VADER#
📋 Introduction#
VADER stands for Valence Aware Dictionary and sEntiment Reasoner (Hutto and Gilbert 2014). It is a rule-based sentiment analysis algorithm, particularly aimed at social media texts, that uses a sentiment polarity and intensity (valence) sensitive lexicon dictionary.

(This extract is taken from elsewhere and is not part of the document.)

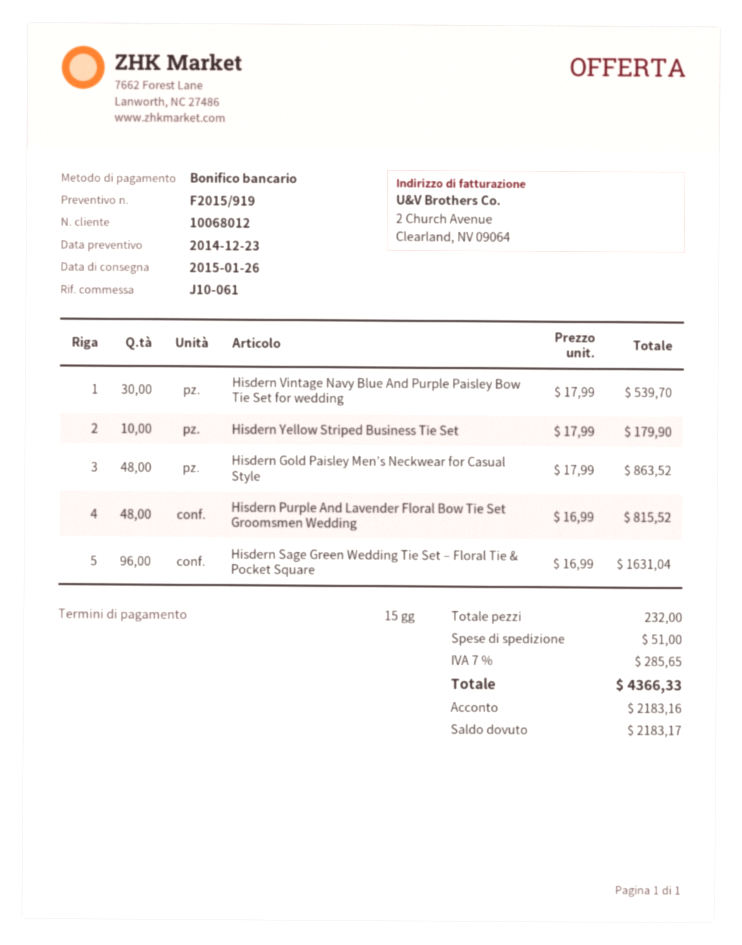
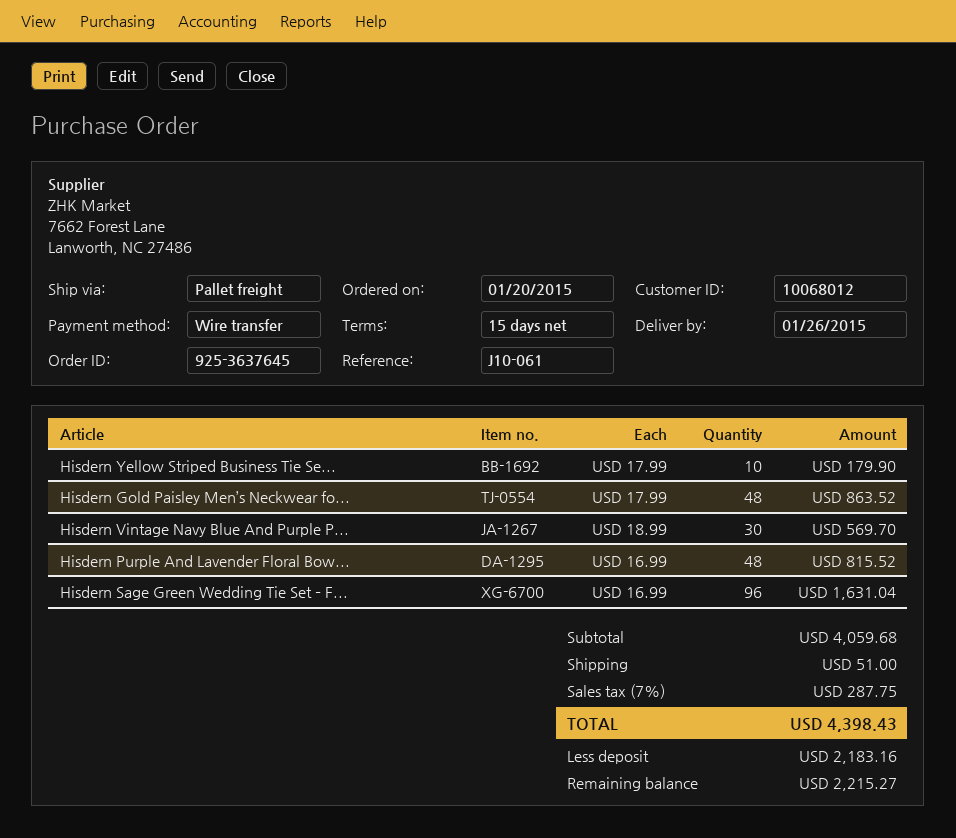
Hisdern Vintage Navy Blue And Purple Paisley Bow Tie Set for wedding: 30 x 17.99 = 539.70 -> 30 x 18.99 = 569.70
tax: 7% = 285.65 -> 7% = 287.75
total: 4366.33 -> 4398.43
balance: 2183.17 -> 2215.27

Despite the fact that it was designed for scoring sentiments of social media texts, VADER achieved the highest F1 scores in all four genres – namely Social Media Text (Tweets), Movie Reviews, Amazon Product Reviews and NY Times Editorial – among seven other dictionary based methods. It should be noted that VADER particularly showed exceptional performance when classifying sentiments in the social media genre, even outperforming human raters (see Table 4, Hutto and Gilbert 2014, p.223).
📚 Original Dictionary#
The construction and validation of VADER dictionary (ver.2014) encompassed the subsequent processes.
Step |
Description |
---|---|
1 |
Construct a sentiment word-bank list inspired by established sources (LIWC, ANEW, and Harvard_GI). |
2 |
Incorporate 9,000 lexical feature candidates common to sentiment expression in microblogs, including: (i) Western-style emoticons (i.e ‘D=’) from Wikipedia; (ii) Sentiment-related acronyms and initialisms (i.e LOL) from Wikipedia; and (iii) Commonly used slangs from Internet Slang |
3 |
Assess the general applicability of each lexicon using the Wisdom-of-the-Crowd (WotC) approach, using Amazon Mechanical Turk[1]. Ten independent raters (or ‘turkers’) rated each lexicons on a scale from -4 (‘Extremely Negative’) to 4 (‘Extremely Positive’) |
To produce reliable Wisdom-of-the-Crowd sentiment intensity ratings, Hutto and Gilbert (2014) implemented several quality control processes. To name few: (i) Raters were prescreened for English Comprehension; (ii) Raters had to complete sentiment rating training and score 90% on matching known ratings; (iii) Batches contained “golden items” to check rating consistency; and (iv) Bonus incentives were given for matching group means (for further details, see Hutto and Gilbert 2014, pp.219-221).
Once all lexicons were scored between the range of [-4,4], Hutto and Gilbert (2014) calculated the summary statistics based on the aggregate ratings of ten independent raters. The final set of lexicons consisted of 7,517 entries with non-zero mean valence scores and a standard deviation below 2.5.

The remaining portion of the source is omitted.